Le combat pour l’écologie est davantage dans nos assiettes que dans nos baskets

Le cuir est un déchet issu de l’agronomie, dans une démarche d’économie circulaire ce déchet ne peut être exclut. Incontestablement, c’est l’un des produits de l’habillement les plus résistants et par définition durable.

Le combat pour l’écologie est davantage dans nos assiettes que dans nos baskets, les élevages intensifs qui fournissent des burgers à 1$ et dont les peaux de très mauvaises qualités ne sont pas revalorisées (engraissage rapide, blessures,.

A savoir, qu’en France, l’assiette d’un français est composée en moyenne 1/3 protéines végétales et 2/3 de protéines animales. Réduire sa consommation de viande de 10g par jour reviendrait à économiser de 200m2 de sols cultivables par habitant chaque année selon Antoine Pierart, Ingénieur en agronomie et environnement, à l’Ademe.

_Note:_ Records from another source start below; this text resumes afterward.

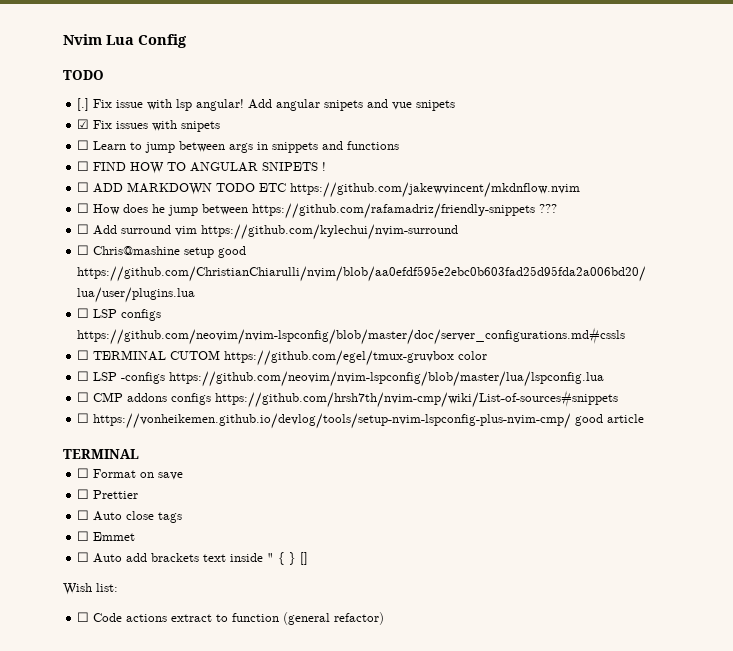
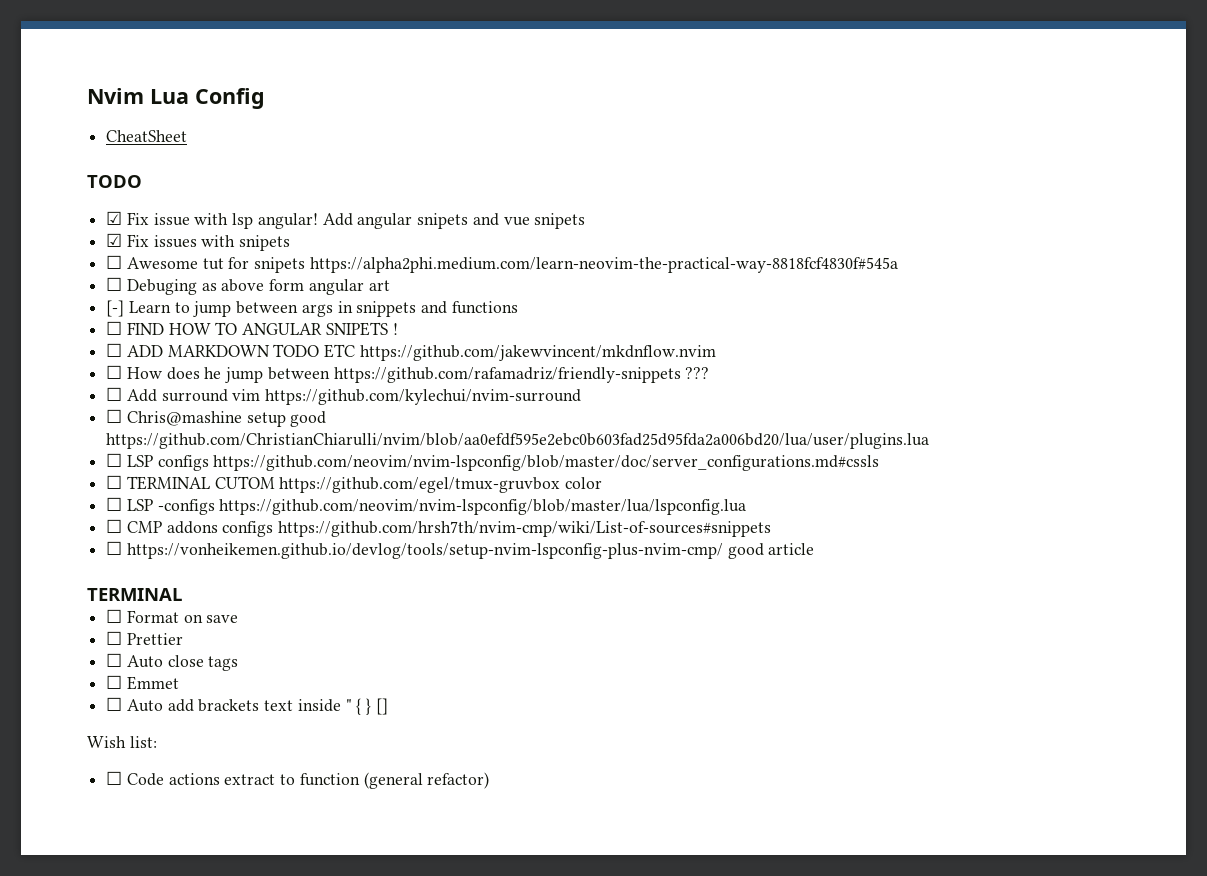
+ CheatSheet
- [.] Fix issue with lsp angular!
+ ☑ Fix issue with lsp angular!
- ☐ Learn to jump between args in snippets and functions
+ ☐ Awesome tut for snipets https://alpha2phi.medium.com/learn-neovim-the-practical-way-8818fcf4830f#545a
+ ☐ Debuging as above form angular art
+ [-] Learn to jump between args in snippets and functions

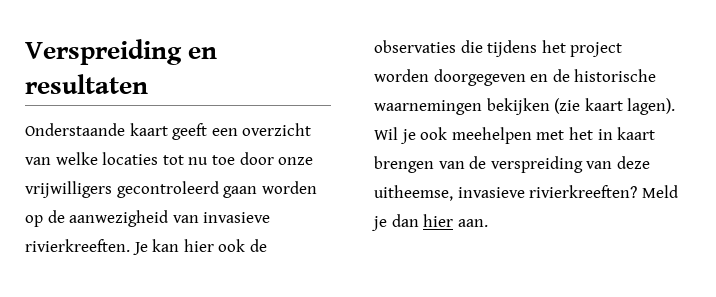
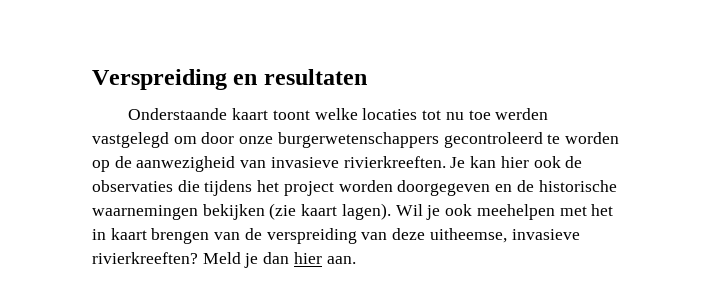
- Onderstaande kaart geeft een overzicht van welke locaties tot nu toe door onze vrijwilligers gecontroleerd gaan worden op de aanwezigheid van invasieve rivierkreeften.
+ Onderstaande kaart toont welke locaties tot nu toe werden vastgelegd om door onze burgerwetenschappers gecontroleerd te worden op de aanwezigheid van invasieve rivierkreeften.

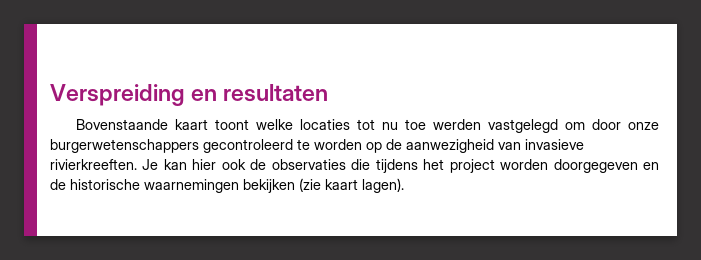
- Onderstaande kaart toont welke locaties tot nu toe werden vastgelegd om door onze burgerwetenschappers gecontroleerd te worden op de aanwezigheid van invasieve rivierkreeften.
+ Bovenstaande kaart toont welke locaties tot nu toe werden vastgelegd om door onze burgerwetenschappers gecontroleerd te worden op de aanwezigheid van invasieve rivierkreeften.
- Wil je ook meehelpen met het in kaart brengen van de verspreiding van deze uitheemse, invasieve rivierkreeften? Meld je dan hier aan.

Aussi, à l’échelle de la France le cuir représente une véritable économie : 12.800 entreprises générant 132.600 emplois et un chiffre d’affaires de 25 milliards d’euros, dont 12 milliards à l’export. Mais surtout perpétue des savoir-faire datant du moyen-âge.

Pour poursuivre ce sujet, j’aurais le plaisir de m’entretenir en Live Instagram avec le co-fondateur de Recyc’Leather® , Oliver Grammont depuis le compte consciousfashion.fr en juillet. La date sera prochainement communiquée.

Et vous, quel est votre point de vue sur l’utilisation du cuir ?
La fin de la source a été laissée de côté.